• _MATERIAL PROVIDED_:
--------------------------------
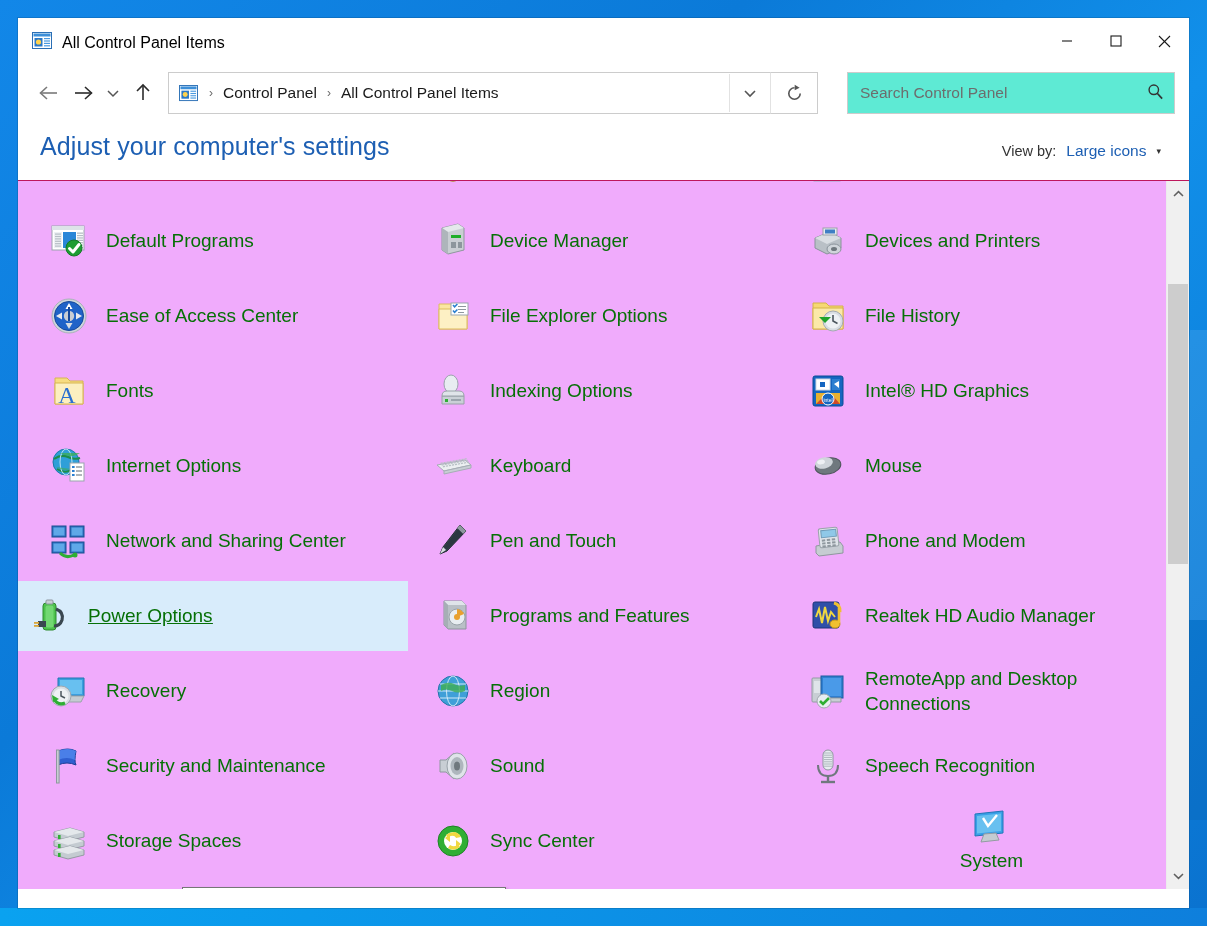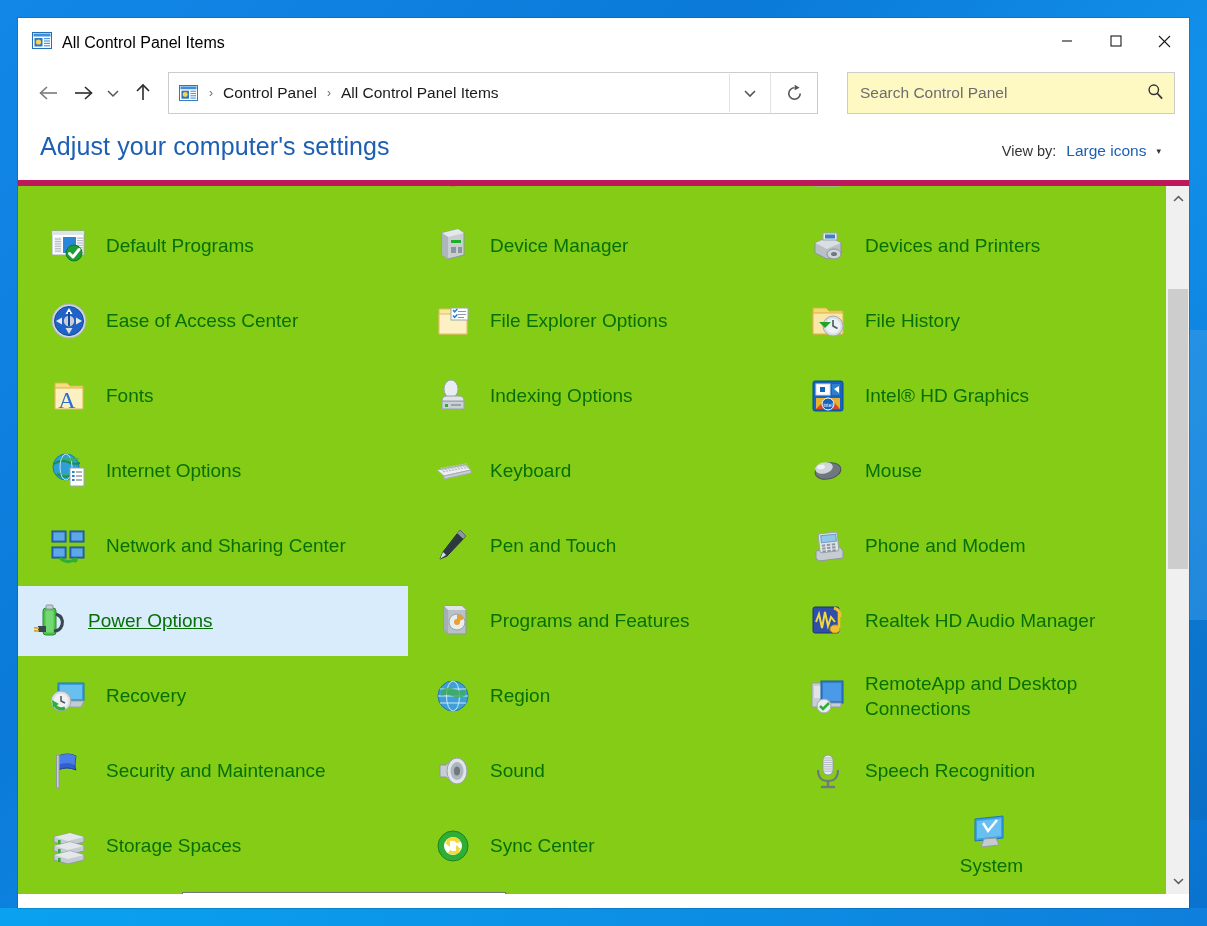--- a/index.html
+++ b/index.html
@@ -118,7 +118,7 @@
     width: 306px; height: 40px;
     margin-left: 29px;
     border: 1px solid #cccccc;
-    background: #fef9c3;
+    background: #5eead4;
     display: flex; align-items: center;
     padding: 0 10px;
   }

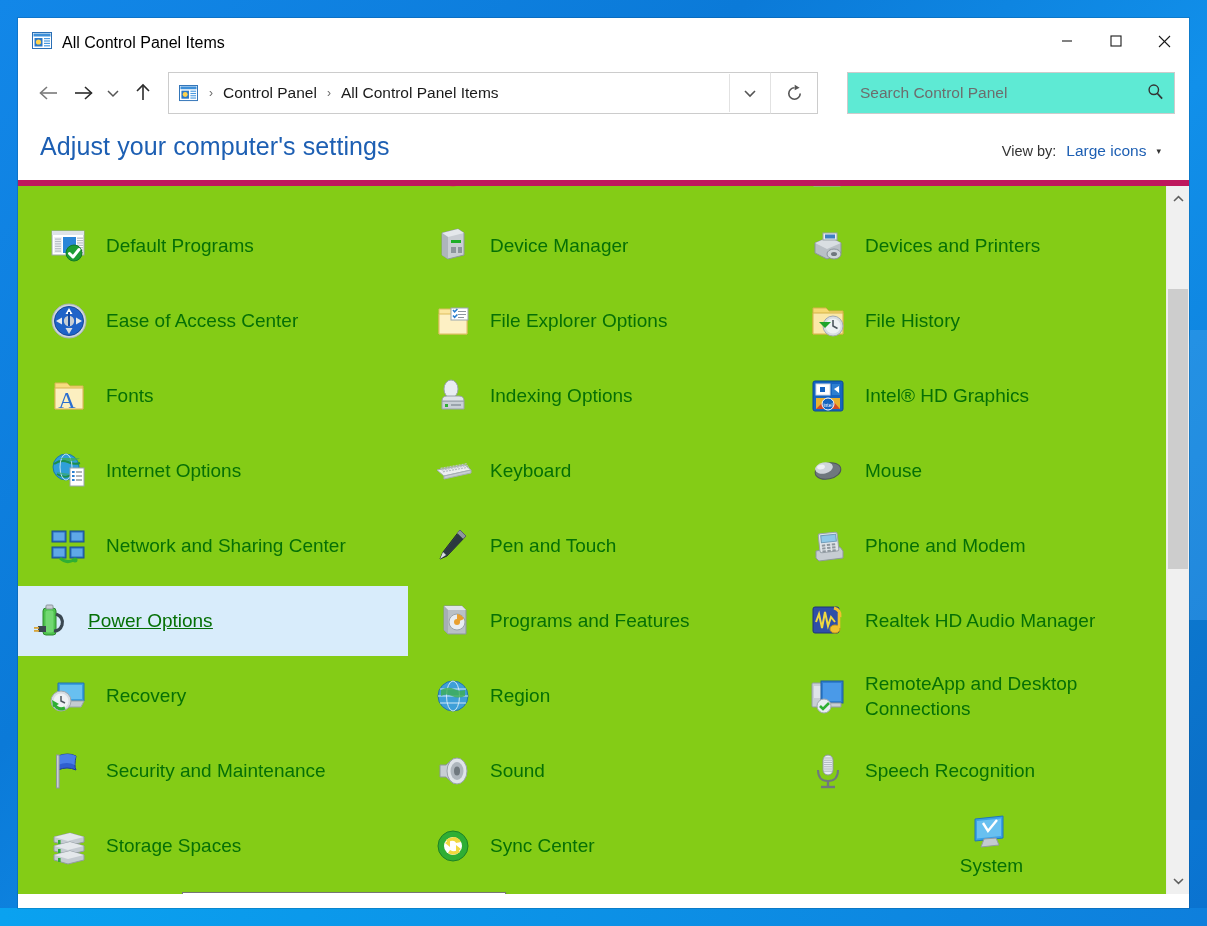--- a/index.html
+++ b/index.html
@@ -157,9 +157,9 @@
   .content-wrap {
     position: relative;
     height: 708px;
-    border-top: 6px solid #be185d;
+    border-top: 1px solid #be185d;
     overflow: hidden;
-    background: #84cc16;
+    background: #f0abfc;
   }
   .content {
     position: absolute;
--------------------------------
• _REQUIRED WORK_: Your answer must be the lines from the one containing "border: 1px solid #cccccc;" through the final line of the entries, duplicated exactly, with both ends kept and all pictures left out.

• _EXPECTED ANSWER_:
     border: 1px solid #cccccc;
-    background: #fef9c3;
+    background: #5eead4;
     display: flex; align-items: center;
     padding: 0 10px;
   }

--- a/index.html
+++ b/index.html
@@ -157,9 +157,9 @@
   .content-wrap {
     position: relative;
     height: 708px;
-    border-top: 6px solid #be185d;
+    border-top: 1px solid #be185d;
     overflow: hidden;
-    background: #84cc16;
+    background: #f0abfc;
   }
   .content {
     position: absolute;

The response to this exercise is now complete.